We understand that the financial institution has concluded that today’s threat environment
requires a more comprehensive or ‘holistic’ approach to DDoS protection and mitigation,
choosing to combine Akamai’s cloud product with Corero’s on-premise threat detection
solution. This is another example of Corero displacing a peer product, demonstrating
the opportunities that exist through the pursuit of one of Corero’s key strategic
ambitions of targeting competitor displacements.
This new business is believed to be a direct consequence of new EU legislation that
covers all financial services companies globally that have any operations in EU markets.
The Digital Operational Resiliency Act (DORA) came into effect in January 2025 and
sets a much tighter regulatory and reporting framework for all financial institutions
(banks, credit institutions, crypto-asset-backed providers and crowdfunding platforms)
to ensure critical services are more robust and are able to cope with the increased
threat of cyberattacks. The scope of DORA extends beyond the financial institutions
themselves and also covers their ICT third-party providers. Having seen one major
bank upgrade its cyber defences and deploy Corero’s DDoS solutions, management is
optimistic similar new business wins can be achieved.
Including the above deal, a Q325 trading update (released on 5 November 2025) confirmed
that new contract wins secured across the US, the UK, Europe, Brazil and Singapore
led to an overall order intake in Q325 of $7.4m. This was an increase of 23% on Q224
and included two further new CORE customer wins.
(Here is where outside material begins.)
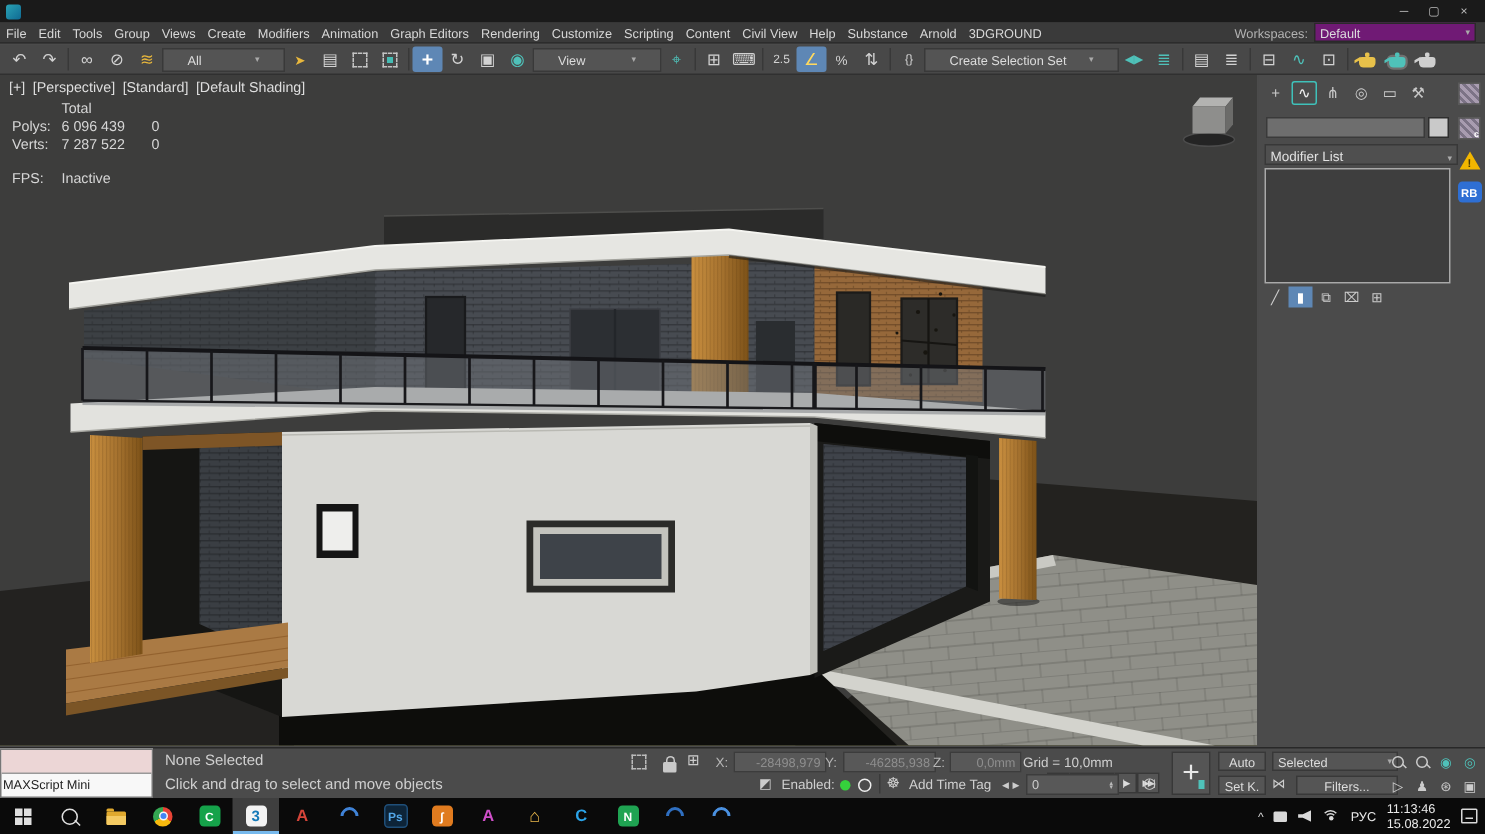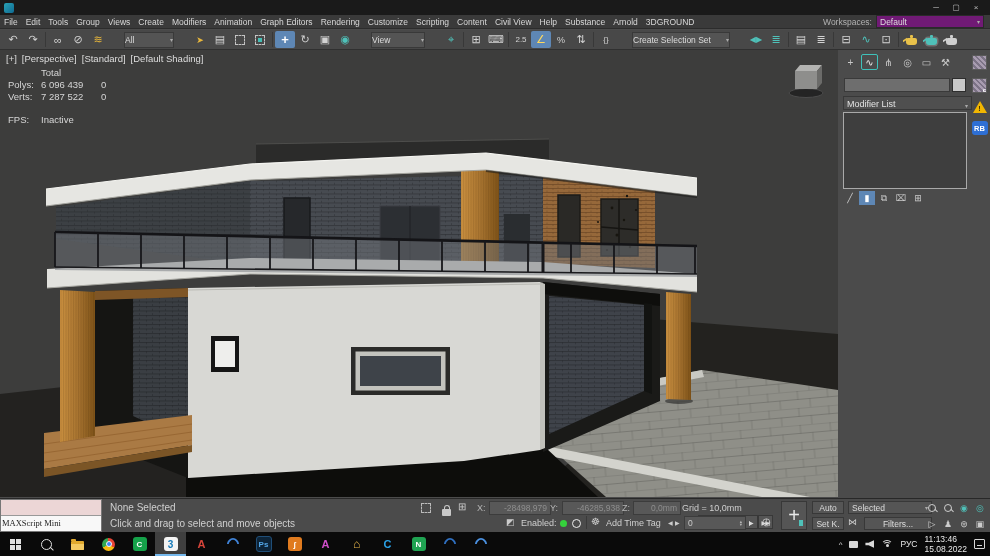"All" .tbdd { margin: 0 16px -> 0 0; padding: 0 0 -> 0 16px }
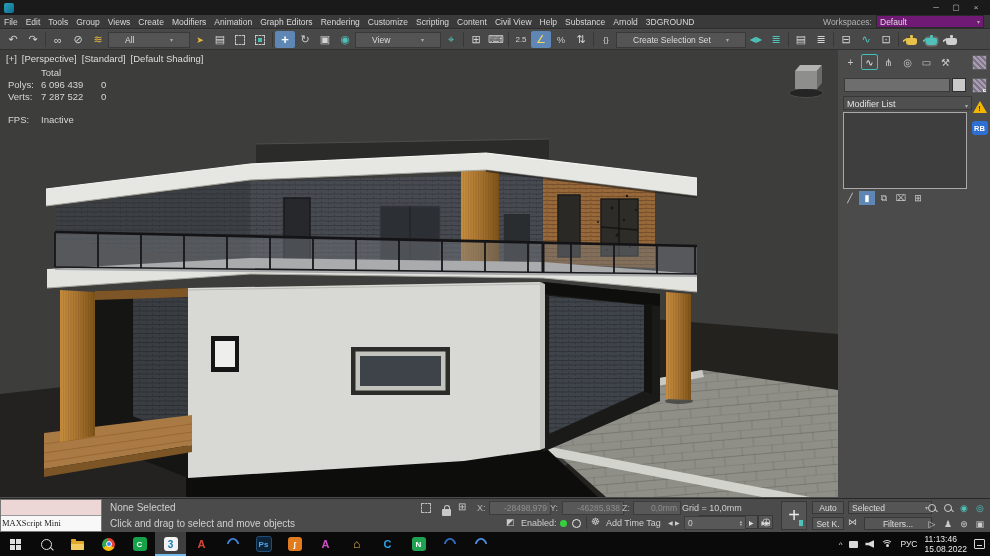"MAXScript Mini" .ms-label { font-family: Liberation Serif, serif -> Liberation Sans, sans-serif }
The trading update also confirmed the strong momentum has continued into Q4 with a
key customer, a US cloud computing provider, renewing and expanding its contract.
The contract, to use Corero’s solutions to provide DDoS protection to current and
planned data centre capacity, has a contract value of $6.8m, of which only $0.8m was
included in the Q325 order intake figure. The contract includes $3.1m of renewals
(all existing contracts) and an expansion of $3.7m.